I can go on and on about how terrible these two books are, about how incomplete their setup is, about how much they don’t make sense.   But instead I’m going to let you in on a bit of a secret.

These are Christian Fiction.   

In her acknowledgements of the first book,  Veronica Roth says “Thank you, God, for your Son and for blessing me beyond comprehension” .   In the second book she thanks God for “keeping His promises”.   Other than those two sentences there is little mention of religion or faith in the thousand-plus pages of story.   But it’s painfully clear that these are meant as a Christian Fiction-style response to The Hunger Games.     By the middle of Insurgent the messages about peace, sacrifice, character are coming fast and furious.   Roth said that she “[tries] to avoid preaching of any kind” yet these books  read like the author has had a steady diet of heavily-polemic Christian Fiction a la Janette Oke and Ted Dekker.

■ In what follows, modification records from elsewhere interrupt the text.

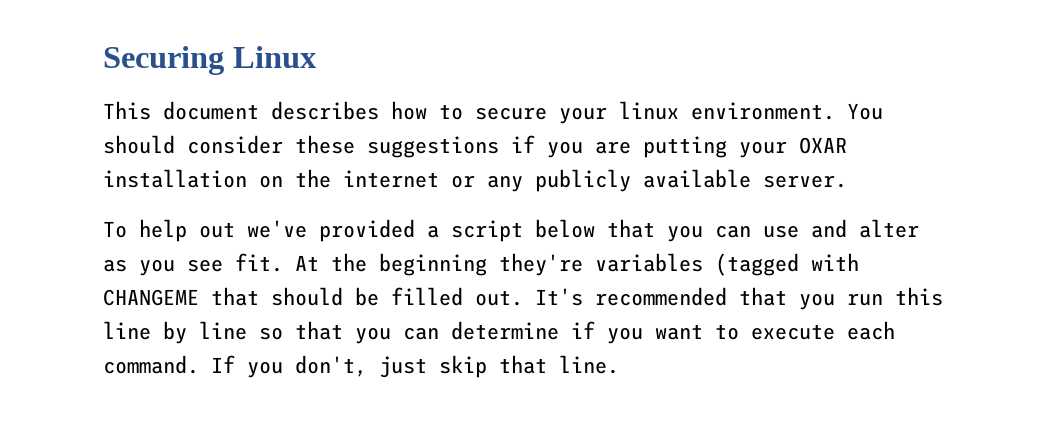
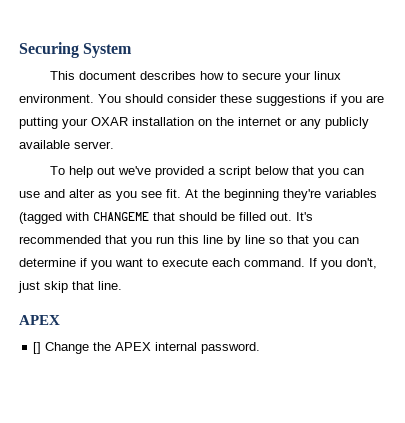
- Securing Linux
+ Securing System
  If you don't, just skip that line.
+ APEX
+ [] Change the APEX internal password.

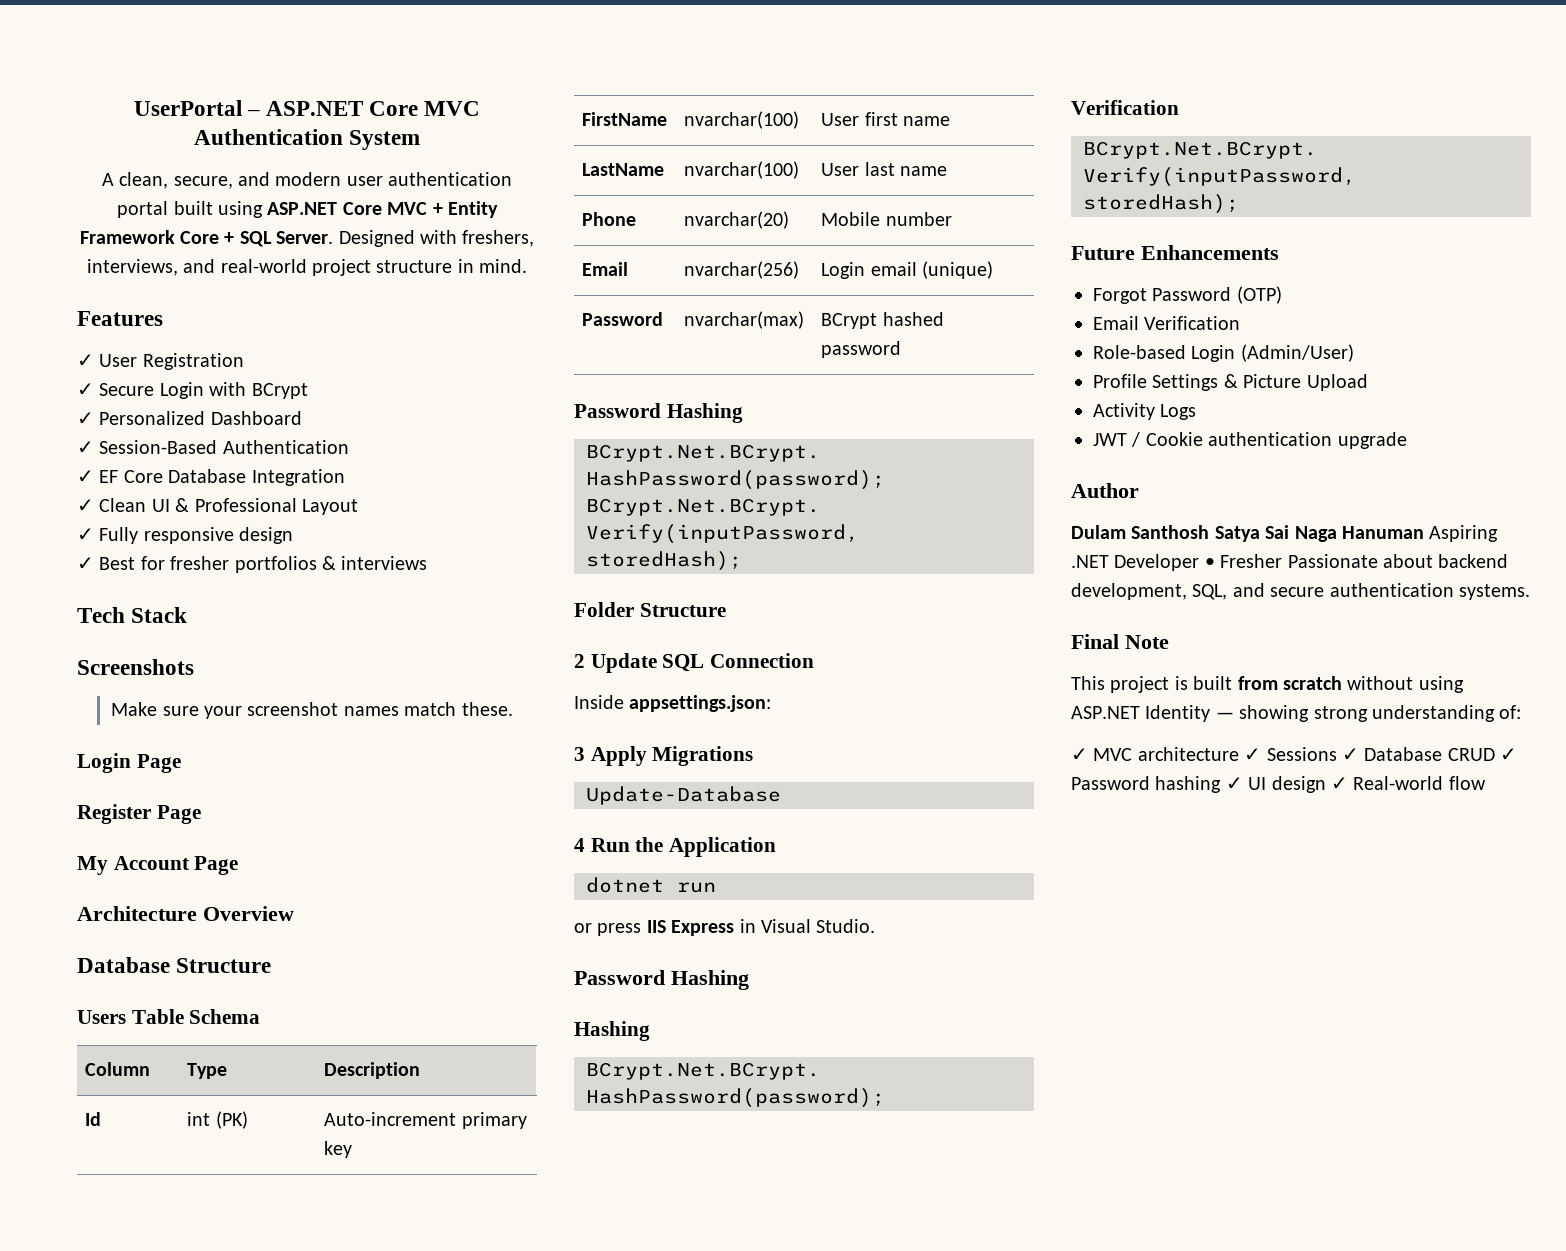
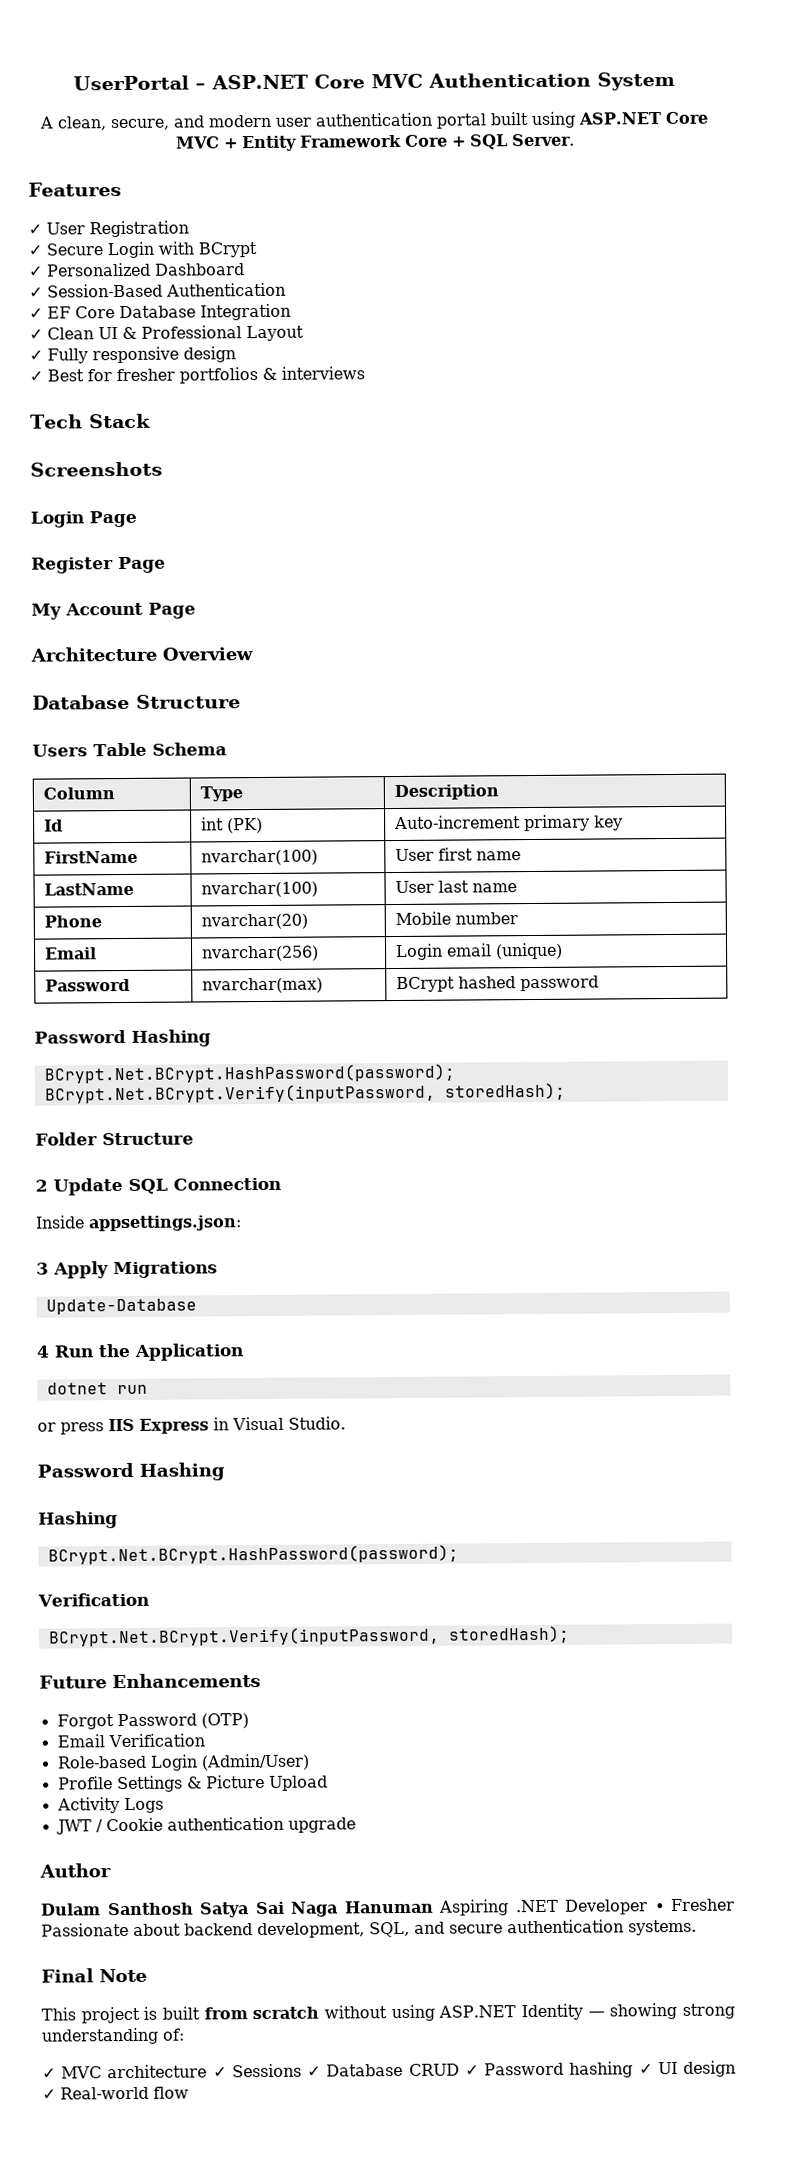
- Designed with freshers, interviews, and real-world project structure in mind.
- Make sure your screenshot names match these.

I’m a devout follower of Christ Jesus, and not ashamed of that fact.   Yet I also make no bones about my extreme dislike for most fiction marketed primarily to Christians.   It has been my experience over the past 40 years of being a reader that much of the fiction sold for Christian audiences is more concerned about re-making the philosophical points found in the Bible than it is about telling a story.    Because of that the stories are often weak, illogical, profoundly uninteresting.      What I find very curious about these two books is just how odd  it is to have the weaknesses so prevalent in Christian-targeted fiction and also to not have the overt “and then Jesus saved all of Chicago” moment.       I find myself wishing that Roth had either decided to write a better series or to make this one more open in its morality play.     As it stands, these first two books in this series are doubly-hollow and wholly illogical.